En clair, les analystes s'inquiètent autant de la faiblesse relative des exportations que d'une chute prochaine de la demande intérieure, faisant craindre de mauvaises perspectives pour la croissance. Dans l'ensemble, le bilan des Abenomics, ce plan de relance en trois phases (monétaire, par la dépense publique et réformes structurelles) mis en place par le Premier ministre Shinzo Abe il y a un an, paraît inquiétant.

D'autant plus que les déficits commerciaux records endurés par l'économie du pays pèsent de plus en plus sur la balance de ses paiements courants, qui totalise l'ensemble des flux positifs et négatifs avec l'étranger.

Les forts excédents courants engrangés par le Japon lorsqu'il était encore une puissance exportatrice lui permettaient en effet de faire financer sa colossale dette publique par ses résidents. La fonte de l'excédent courant fait craindre une exposition létale aux marchés à moyen terme. Un mouvement qui s'accélère depuis que le Japon est obligé d'importer des hydrocarbures renchéries par un yen faible suite à la catastrophe de Fukushima et l'arrêt des centrales nucléaires.

Tout va bien, dis la BoJ... en attendant la suite

La banque centrale japonaise (BoJ), responsable de la chute du yen, se veut toutefois rassurante. Lors d'un discours à Tokyo, son gouverneur, Haruhiko Kuroda, s'est dit confiant, expliquant que l'économie japonaise devrait continuer de croître à un niveau supérieur à son potentiel même après la hausse de la taxe sur la consommation. Il a par ailleurs estimé que la reprise de l'économie du pays, empêtrée dans quinze ans de déflation, était sur les bons rails, en dépit de la faiblesse des exportations. Et que les services viendraient à la rescousse de la croissance.

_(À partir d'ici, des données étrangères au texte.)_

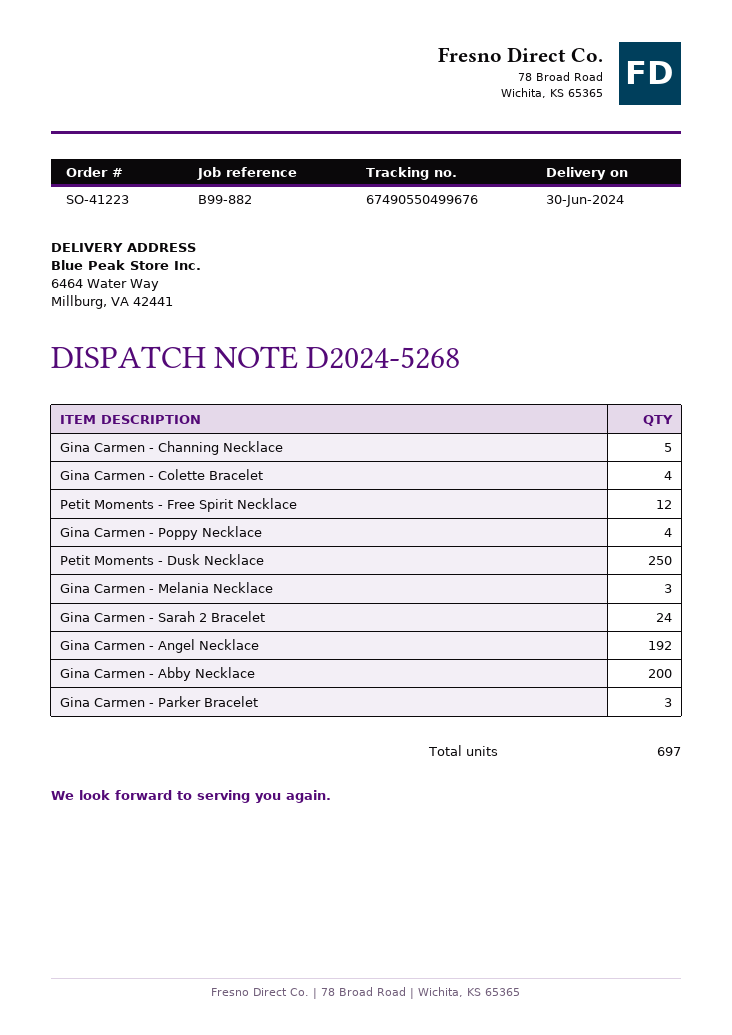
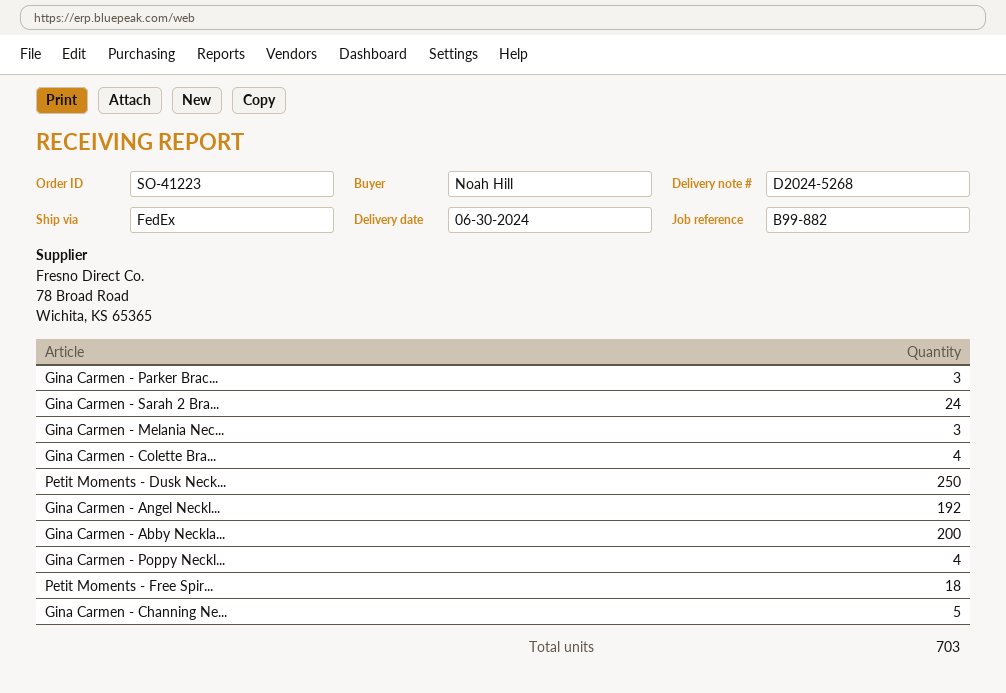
Petit Moments - Free Spirit Necklace: 12 -> 18
total quantity: 697 -> 703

Le Japon peut par ailleurs se rassurer en constatant l'explosion de son excédent commercial avec l'Asie de 72% et le maintien d'un solde positif avec les États-Unis, gourmands en engins de construction. Certains analystes pensent même que le déficit commercial aurait atteint son pic. Mais une croissance plus faible que prévu aux États-Unis et les inquiétudes qui pèsent sur la Chine et l'Asie du Sud-Est viennent noircir le tableau.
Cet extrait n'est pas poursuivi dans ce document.